Scientists have created a mutant enzyme that breaks down plastic drinks bottles -- by accident. The breakthrough could help solve the global plastic pollution crisis by enabling for the first time the full recycling of bottles. From a report: The new research was spurred by the discovery in 2016 of the first bacterium that had naturally evolved to eat plastic, at a waste dump in Japan.
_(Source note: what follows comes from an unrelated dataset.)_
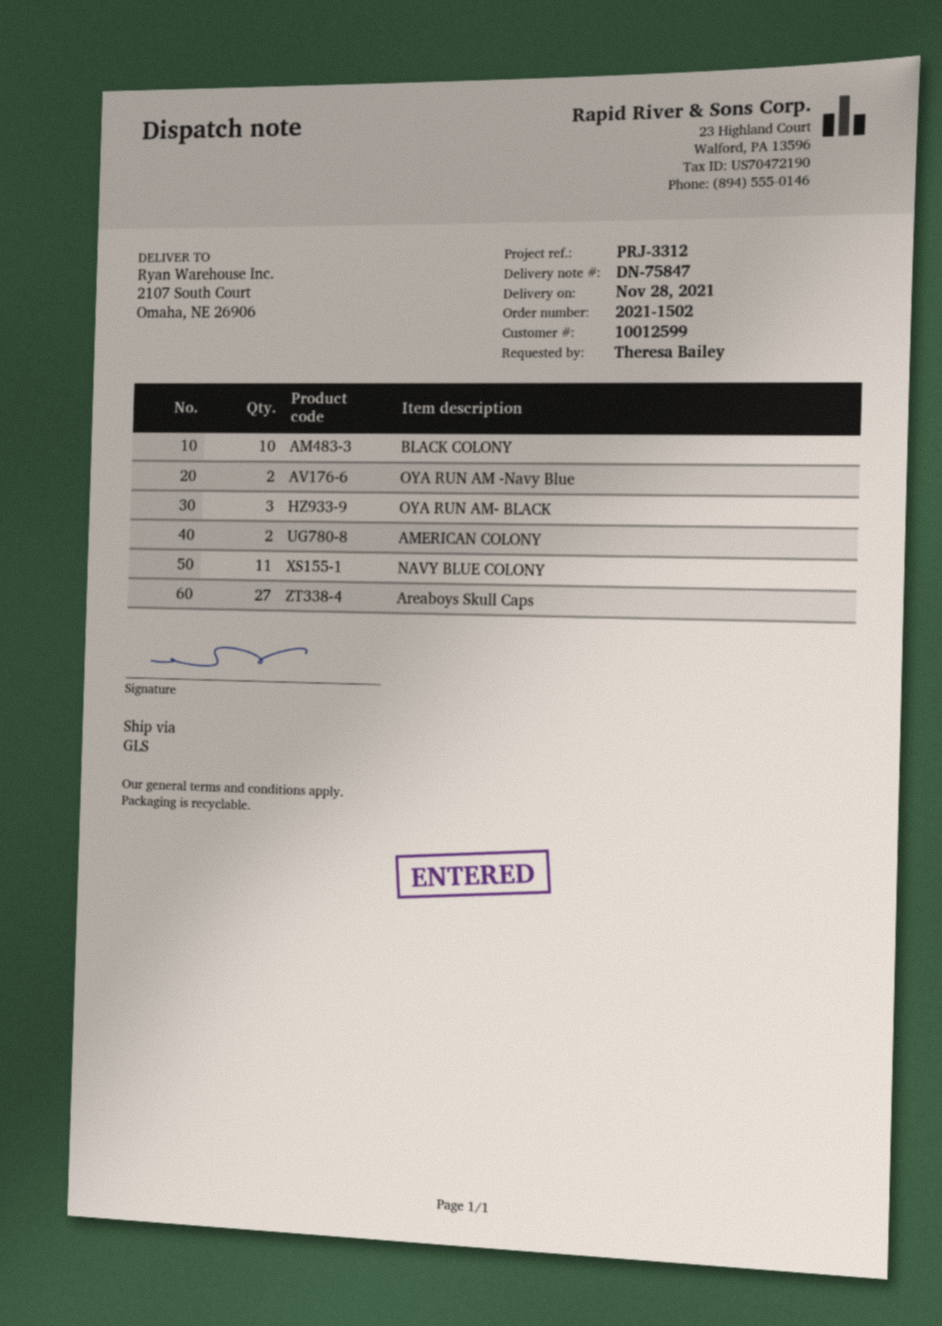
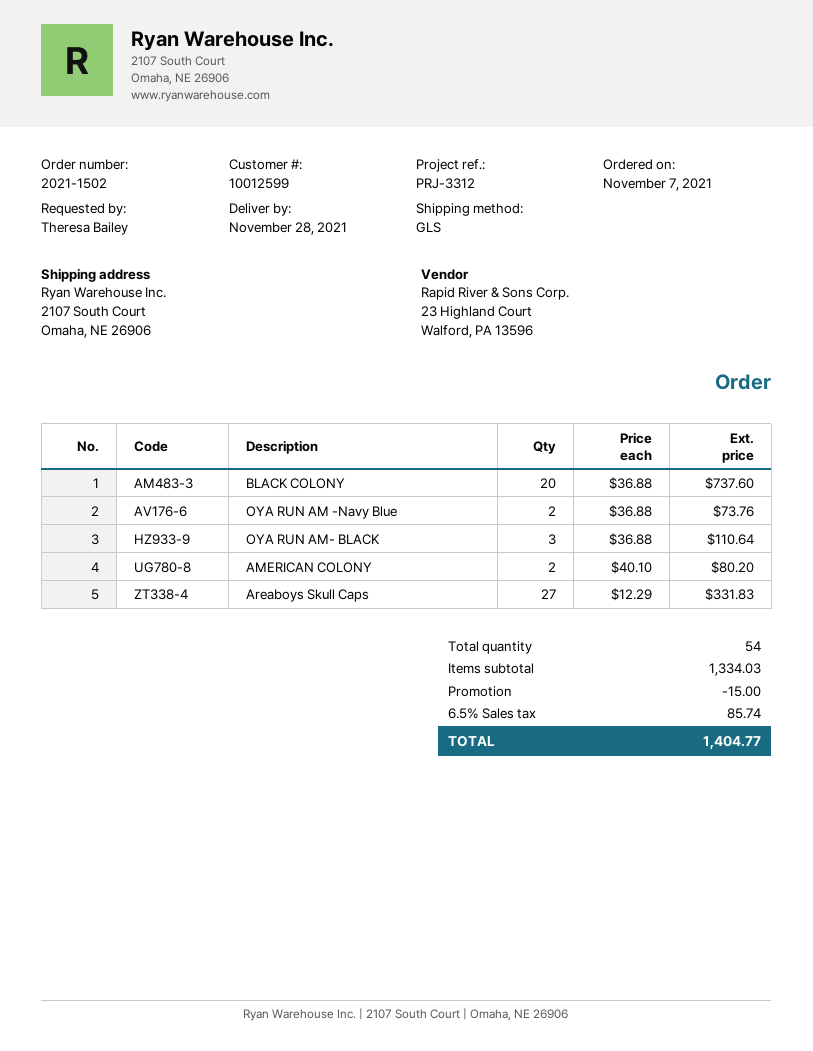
BLACK COLONY: 10 -> 20
NAVY BLUE COLONY: 11 -> none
Scientists have now revealed the detailed structure of the crucial enzyme produced by the bug. The international team then tweaked the enzyme to see how it had evolved, but tests showed they had inadvertently made the molecule even better at breaking down the PET (polyethylene terephthalate) plastic used for soft drink bottles. "What actually turned out was we improved the enzyme, which was a bit of a shock," said Prof John McGeehan, at the University of Portsmouth, UK, who led the research. "It's great and a real finding." The mutant enzyme takes a few days to start breaking down the plastic -- far faster than the centuries it takes in the oceans. But the researchers are optimistic this can be speeded up even further and become a viable large-scale process.

30 of 219 comments (clear)

  1. Can't wait for this to get loose by dlingman · · Score: 5, Insightful

    If it gets loose, will it eat the bottles on the shelves? Will it also eat the fleece jackets made from recycled PET bottles?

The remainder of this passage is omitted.